FXYD3 Expression Predicts Poor Prognosis in Renal Cell Carcinoma with Immunosuppressive Tumor Microenvironment.

Abstract

Simple SummaryFXYD3 belongs to the protein-coding gene family associated with Na+/K+-ATPase enzymes and chloride ion channels. Recently, the biological role of FXYD3 has been reported in multiple cancers. Nevertheless, the prognostic value of FXYD3 expression has been undiscovered in clear renal cell carcinoma (KIRC). In this study, we assessed the datasets from The Cancer Genome Atlas (TCGA) and Gene Expression Omnibus (GEO) dataset (GSE29609). We found the FXYD3 high KIRC patients had distinct clinical characteristics, including hypoxia and poor overall survival. Furthermore, the algorithms discovered that FXYD3 mRNA levels were associated with tumor purity, multiple types of the tumor infiltrating lymphocytes (TILs) and several genes related to T cell exhaustion. In conclusion, FXYD3 predicts a poor prognosis associated with hypoxia, pro-tumor TILs, and T cell exhaustion in KIRC.FXYD3 is a protein-coding gene, belonging to the FXYD protein family associated with Na+/K+-ATPase enzymes and chloride ion channels. Accumulating evidence suggests the biological role of FXYD3 in multiple cancers. However, the prognostic value of FXYD3 expression in clear renal cell carcinoma (KIRC) is unclear. Therefore, we evaluated the clinical data with tumor-infiltrating lymphocytes (TILs) and immunoinhibitory gene expression data using The Cancer Genome Atlas (TCGA) and Gene Expression Omnibus (GEO) dataset (GSE29609).

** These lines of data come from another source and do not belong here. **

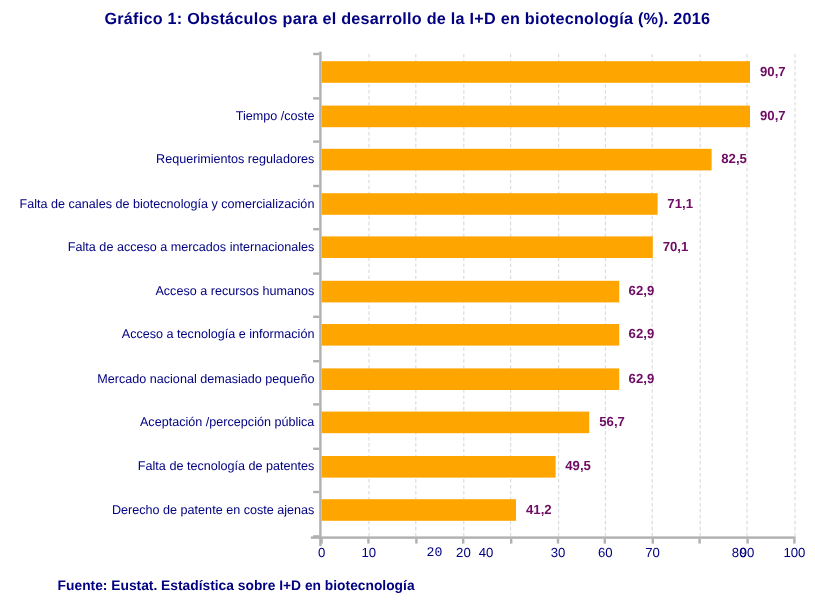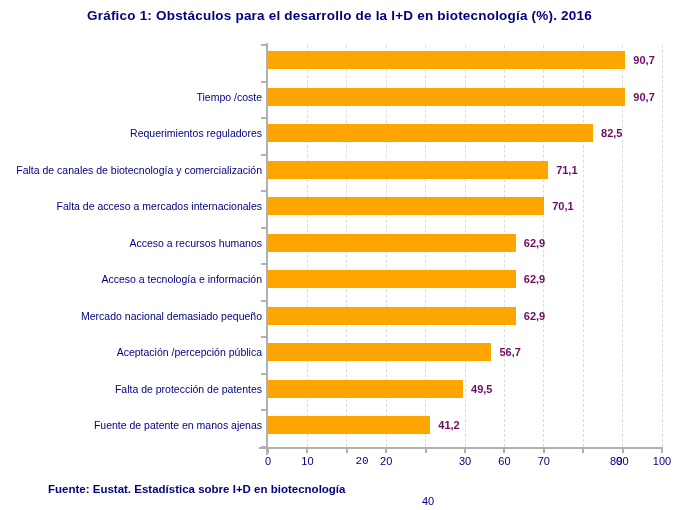"Falta de protección de patentes" div.cat-label { text: protección -> tecnología }
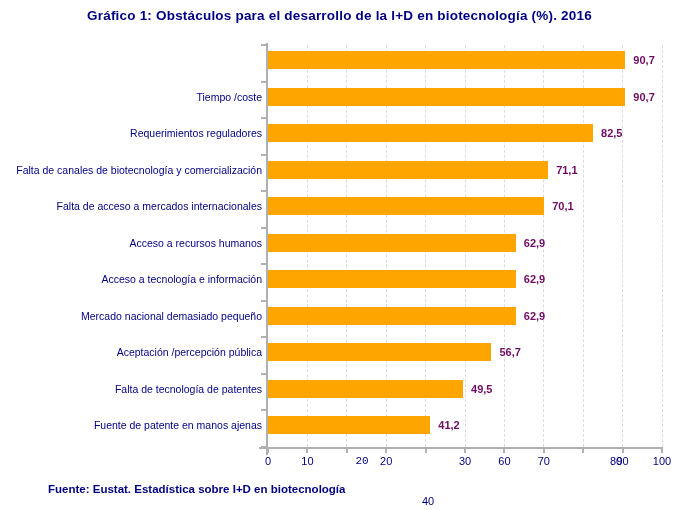"Fuente de patente en manos" div.cat-label { text: Fuente de patente en manos -> Derecho de patente en coste }
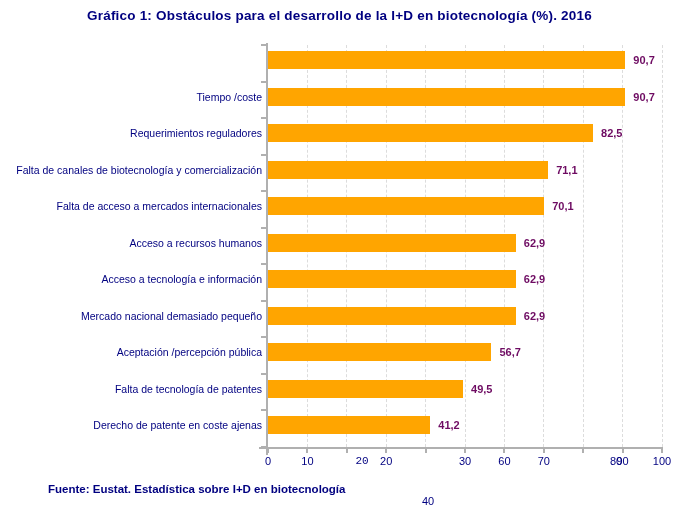"40" div.x-tick-label { left: 408px -> 385px; margin-top: 40px -> none }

First, the FXYD3 high KIRC patients had distinct clinical characteristics, including age, sex, disease stage, histological grade, and hypoxia-related gene expressions. Next, FXYD3 gene expression was correlated with poor overall survival in both TCGA and GSE29609 cohorts. The ESTIMATE algorithm revealed that higher FXYD3 mRNA levels were associated with increased infiltration of immune cells and tumor purity. Moreover, the FXYD3 high KIRC tissue harbored increased TILs such as B cells, CD8+ T cells, and M1 macrophage, whereas NK cells and neutrophils were decreased. In addition, we showed FXYD3 was co-expressed with several immunoinhibitory genes related to T cell exhaustion such as LGALS9, CTLA4, BTLA, PDCD1, and LAG3. In conclusion, FXYD3 is an unfavorable prognostic biomarker associated with hypoxia, pro-tumor TILs, and T cell exhaustion.